── Given data ──

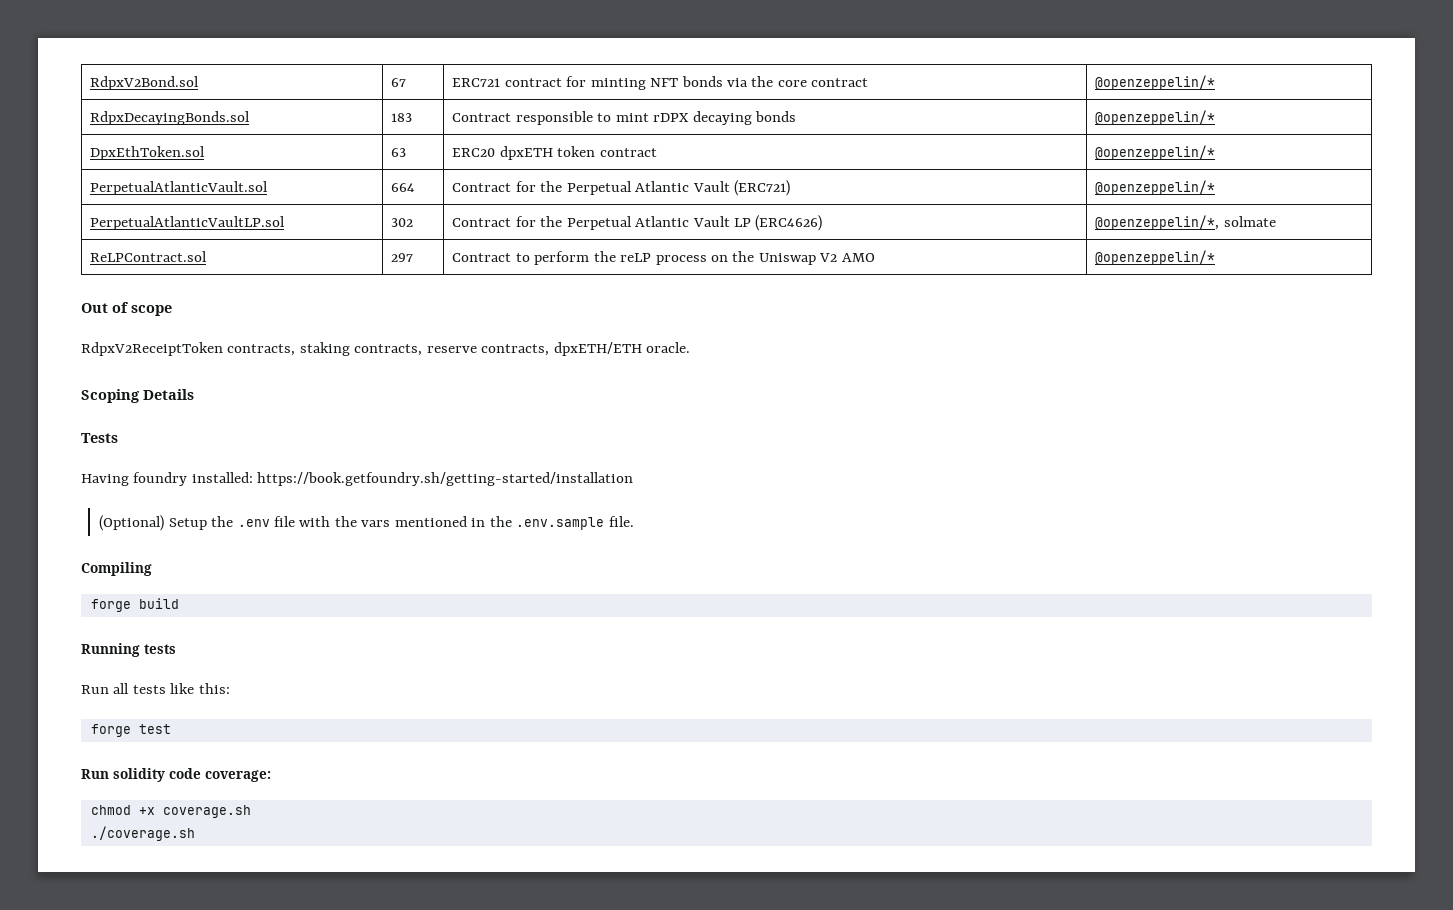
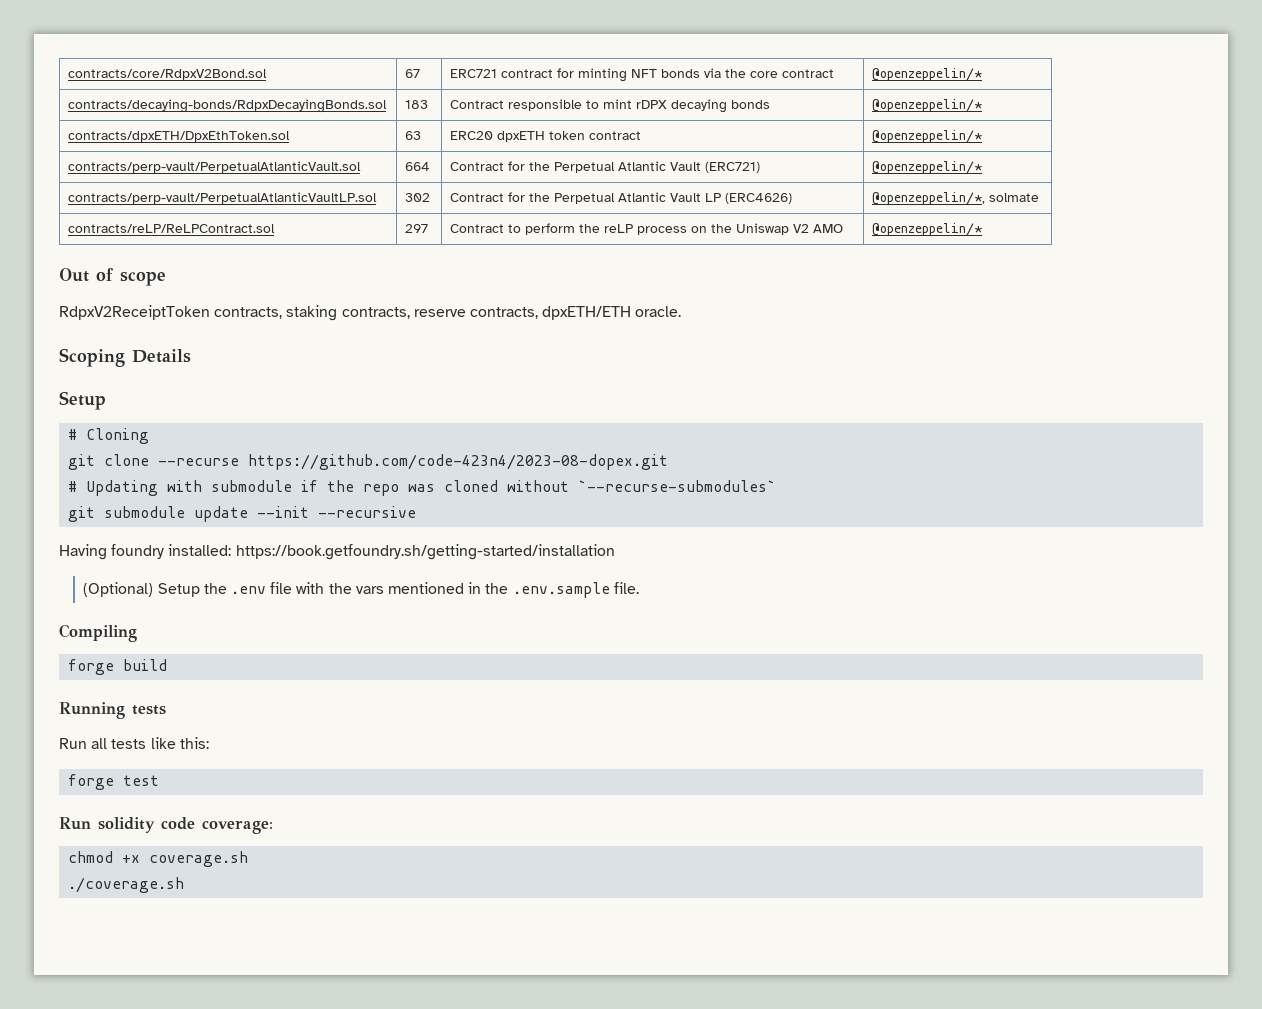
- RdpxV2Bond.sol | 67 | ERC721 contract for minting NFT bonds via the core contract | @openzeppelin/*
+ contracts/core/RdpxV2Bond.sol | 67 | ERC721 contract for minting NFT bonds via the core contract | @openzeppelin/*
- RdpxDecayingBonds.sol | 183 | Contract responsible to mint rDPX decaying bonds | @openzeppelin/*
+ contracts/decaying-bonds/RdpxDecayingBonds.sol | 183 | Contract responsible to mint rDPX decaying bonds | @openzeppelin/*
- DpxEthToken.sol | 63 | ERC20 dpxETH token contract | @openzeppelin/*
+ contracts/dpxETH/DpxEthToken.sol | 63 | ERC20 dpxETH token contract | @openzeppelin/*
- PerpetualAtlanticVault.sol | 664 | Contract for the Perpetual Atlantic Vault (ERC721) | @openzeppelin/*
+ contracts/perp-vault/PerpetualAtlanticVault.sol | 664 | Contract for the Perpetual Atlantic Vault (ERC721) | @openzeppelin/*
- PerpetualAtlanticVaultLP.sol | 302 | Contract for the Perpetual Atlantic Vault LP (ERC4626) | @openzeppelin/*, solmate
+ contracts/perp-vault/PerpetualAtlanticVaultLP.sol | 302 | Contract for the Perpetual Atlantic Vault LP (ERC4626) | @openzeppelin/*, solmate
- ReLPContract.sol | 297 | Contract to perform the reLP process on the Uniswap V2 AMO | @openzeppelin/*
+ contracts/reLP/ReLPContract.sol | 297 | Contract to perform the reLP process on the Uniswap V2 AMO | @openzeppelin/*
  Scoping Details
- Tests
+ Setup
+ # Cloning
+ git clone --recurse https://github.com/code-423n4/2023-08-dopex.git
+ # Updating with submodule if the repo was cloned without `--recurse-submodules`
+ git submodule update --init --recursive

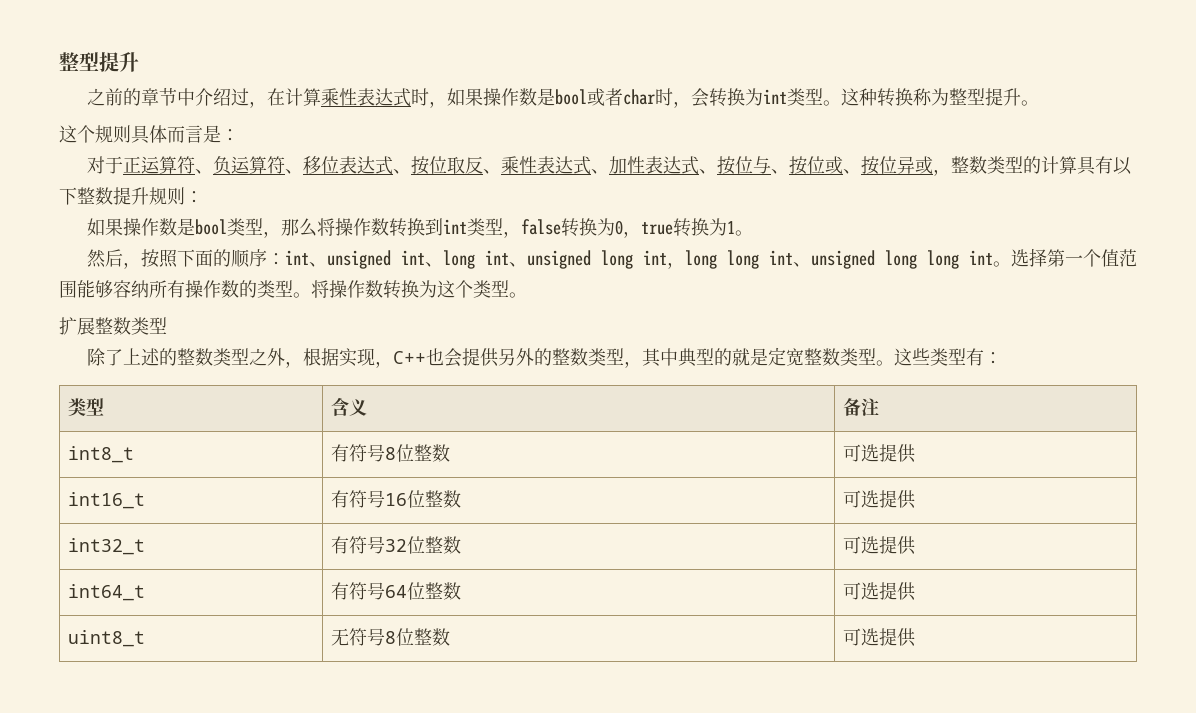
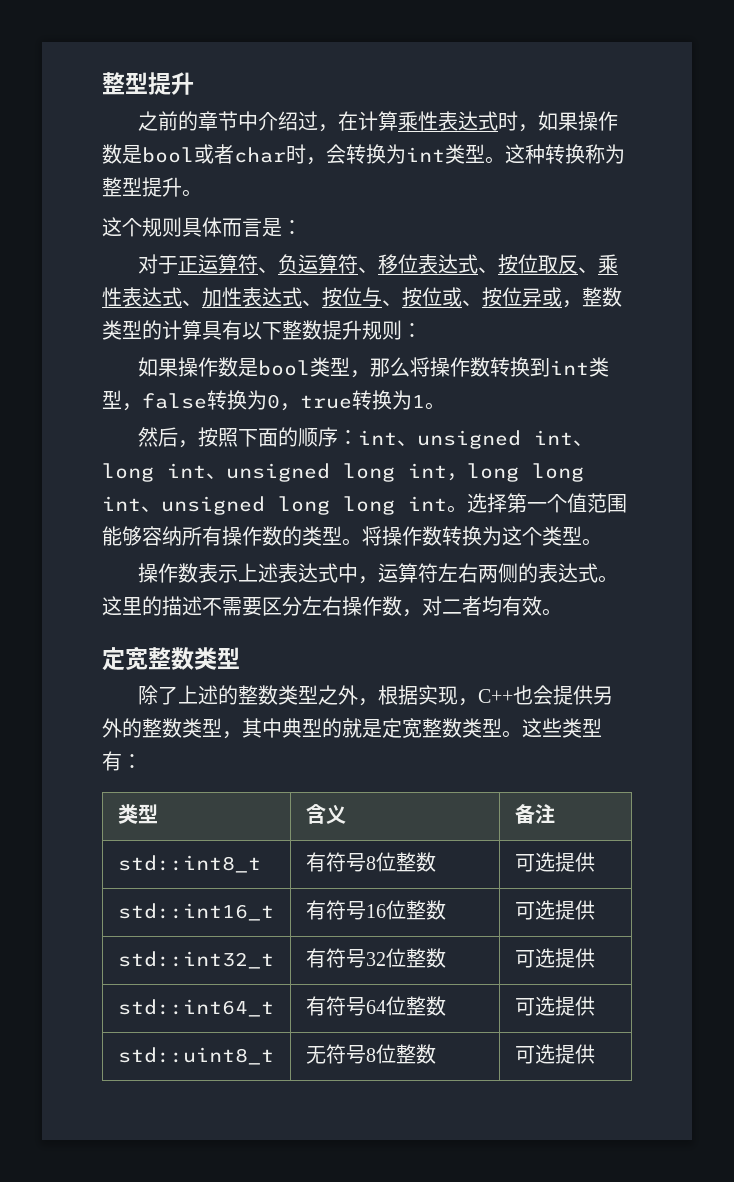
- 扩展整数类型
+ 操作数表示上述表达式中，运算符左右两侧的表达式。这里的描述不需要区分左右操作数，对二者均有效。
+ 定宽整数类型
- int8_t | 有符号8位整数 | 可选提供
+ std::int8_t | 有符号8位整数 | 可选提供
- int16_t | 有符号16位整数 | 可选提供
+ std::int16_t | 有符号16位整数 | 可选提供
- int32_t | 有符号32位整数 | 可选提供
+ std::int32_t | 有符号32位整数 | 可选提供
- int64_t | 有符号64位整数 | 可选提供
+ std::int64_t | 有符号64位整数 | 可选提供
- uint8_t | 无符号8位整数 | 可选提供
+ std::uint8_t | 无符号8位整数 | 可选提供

───

**Problem statement:** Reproduce the listing above from the line that contains "- DpxEthToken.sol |" through its final line, exactly and with nothing added. Omit the images.

**Exercise result:**
- DpxEthToken.sol | 63 | ERC20 dpxETH token contract | @openzeppelin/*
+ contracts/dpxETH/DpxEthToken.sol | 63 | ERC20 dpxETH token contract | @openzeppelin/*
- PerpetualAtlanticVault.sol | 664 | Contract for the Perpetual Atlantic Vault (ERC721) | @openzeppelin/*
+ contracts/perp-vault/PerpetualAtlanticVault.sol | 664 | Contract for the Perpetual Atlantic Vault (ERC721) | @openzeppelin/*
- PerpetualAtlanticVaultLP.sol | 302 | Contract for the Perpetual Atlantic Vault LP (ERC4626) | @openzeppelin/*, solmate
+ contracts/perp-vault/PerpetualAtlanticVaultLP.sol | 302 | Contract for the Perpetual Atlantic Vault LP (ERC4626) | @openzeppelin/*, solmate
- ReLPContract.sol | 297 | Contract to perform the reLP process on the Uniswap V2 AMO | @openzeppelin/*
+ contracts/reLP/ReLPContract.sol | 297 | Contract to perform the reLP process on the Uniswap V2 AMO | @openzeppelin/*
  Scoping Details
- Tests
+ Setup
+ # Cloning
+ git clone --recurse https://github.com/code-423n4/2023-08-dopex.git
+ # Updating with submodule if the repo was cloned without `--recurse-submodules`
+ git submodule update --init --recursive

- 扩展整数类型
+ 操作数表示上述表达式中，运算符左右两侧的表达式。这里的描述不需要区分左右操作数，对二者均有效。
+ 定宽整数类型
- int8_t | 有符号8位整数 | 可选提供
+ std::int8_t | 有符号8位整数 | 可选提供
- int16_t | 有符号16位整数 | 可选提供
+ std::int16_t | 有符号16位整数 | 可选提供
- int32_t | 有符号32位整数 | 可选提供
+ std::int32_t | 有符号32位整数 | 可选提供
- int64_t | 有符号64位整数 | 可选提供
+ std::int64_t | 有符号64位整数 | 可选提供
- uint8_t | 无符号8位整数 | 可选提供
+ std::uint8_t | 无符号8位整数 | 可选提供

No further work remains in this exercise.